TASK INSTRUCTIONS =>
Would you retype exactly the lines from the one holding "[725,104,745,112] CSS ->" through the last line of the listing, and only those, without pictures?

GIVEN ENTRIES =>
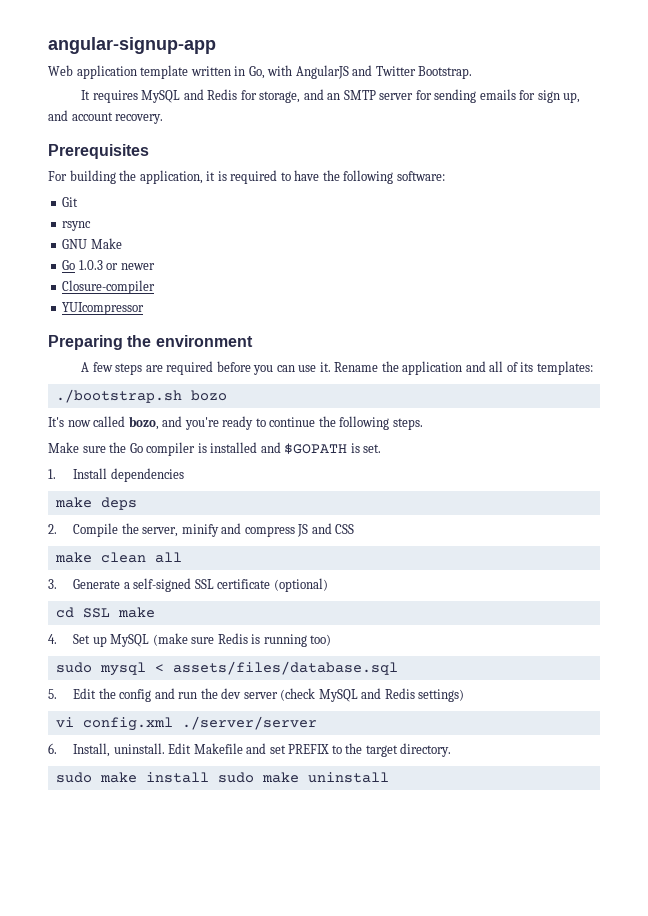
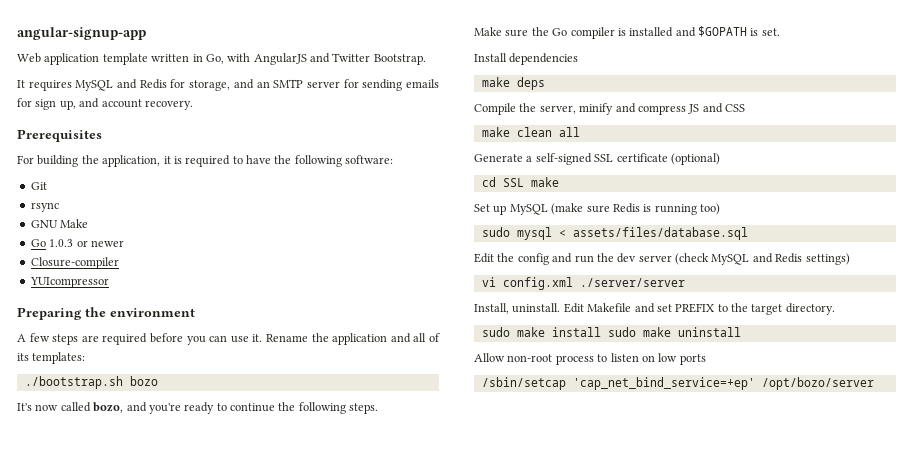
[48,469,56,479] 1. -> (780, 32) none
[48,524,57,534] 2. -> (545, 83) none
[48,579,57,589] 3. -> (580, 132) none
[48,634,57,644] 4. -> (559, 182) none
[48,689,57,699] 5. -> (748, 233) none
[48,743,57,754] 6. -> (685, 282) none
(389, 777) none -> [474,353,706,365] [481,377,874,390] // Allow non-root process to listen on low ports // /sbin/setcap 'cap_net_bind_service=+ep' /opt/bozo/server

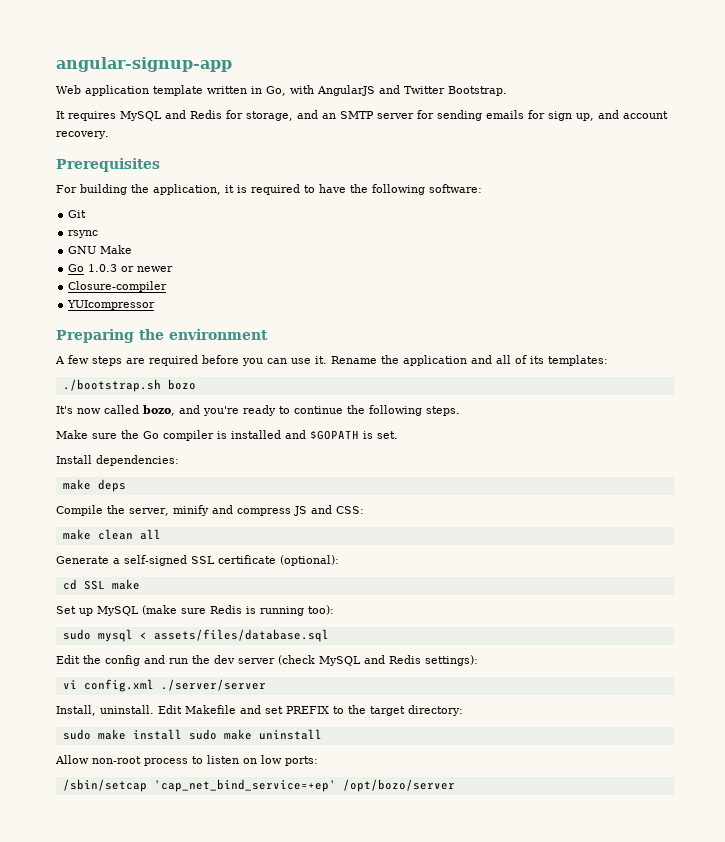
[509,53,579,65] dependencies -> [96,455,179,466] dependencies:
[725,104,745,112] CSS -> [335,506,364,514] CSS:
[670,153,720,165] (optional) -> [280,555,339,566] (optional):
[700,203,720,215] too) -> [308,605,334,615] too):
[805,253,850,265] settings) -> [425,655,478,666] settings):
[785,303,835,315] directory. -> [408,705,463,716] directory:
[679,354,706,365] ports -> [285,756,318,766] ports:

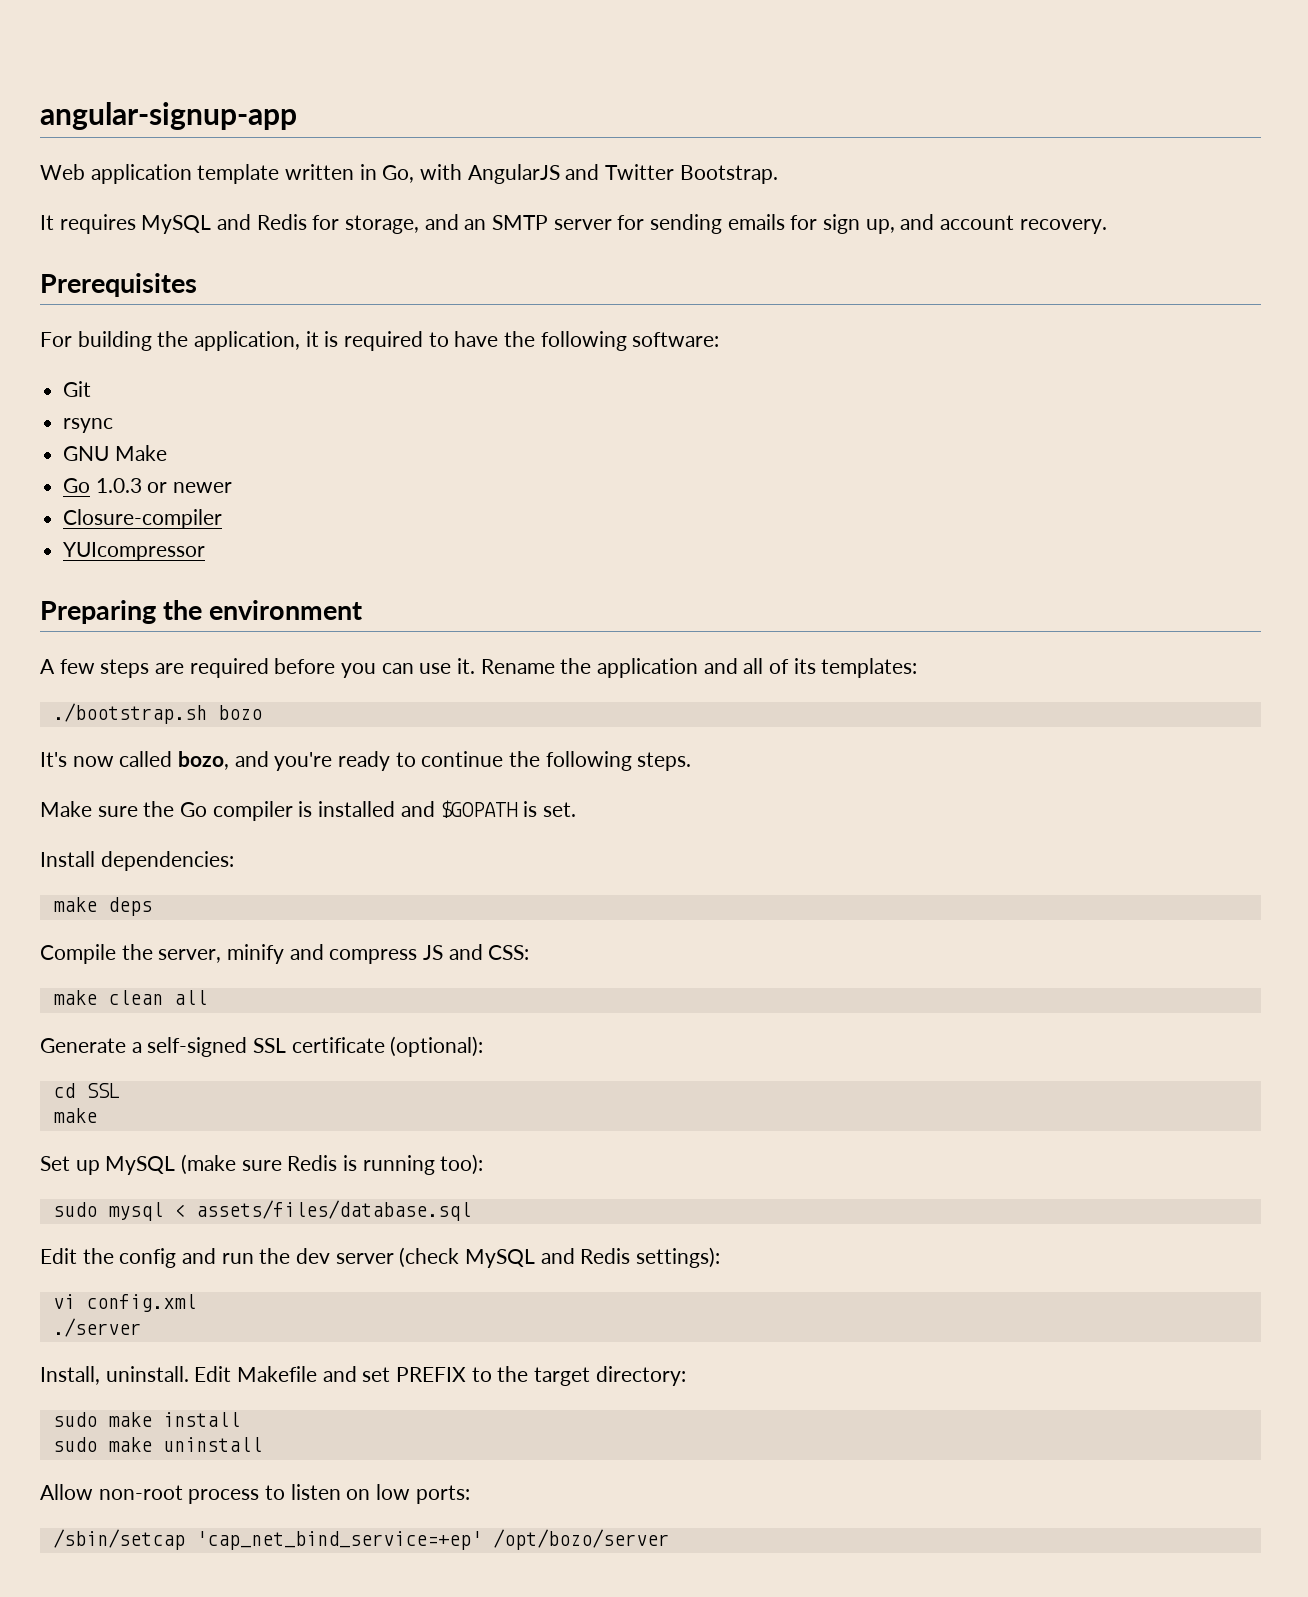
(105, 585) none -> (119, 1090) //
[160,679,266,691] ./server/server -> [52,1318,141,1337] // ./server
(182, 734) none -> (240, 1419) //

EXERCISE RESULT =>
[725,104,745,112] CSS -> [335,506,364,514] CSS:
[670,153,720,165] (optional) -> [280,555,339,566] (optional):
[700,203,720,215] too) -> [308,605,334,615] too):
[805,253,850,265] settings) -> [425,655,478,666] settings):
[785,303,835,315] directory. -> [408,705,463,716] directory:
[679,354,706,365] ports -> [285,756,318,766] ports:

(105, 585) none -> (119, 1090) //
[160,679,266,691] ./server/server -> [52,1318,141,1337] // ./server
(182, 734) none -> (240, 1419) //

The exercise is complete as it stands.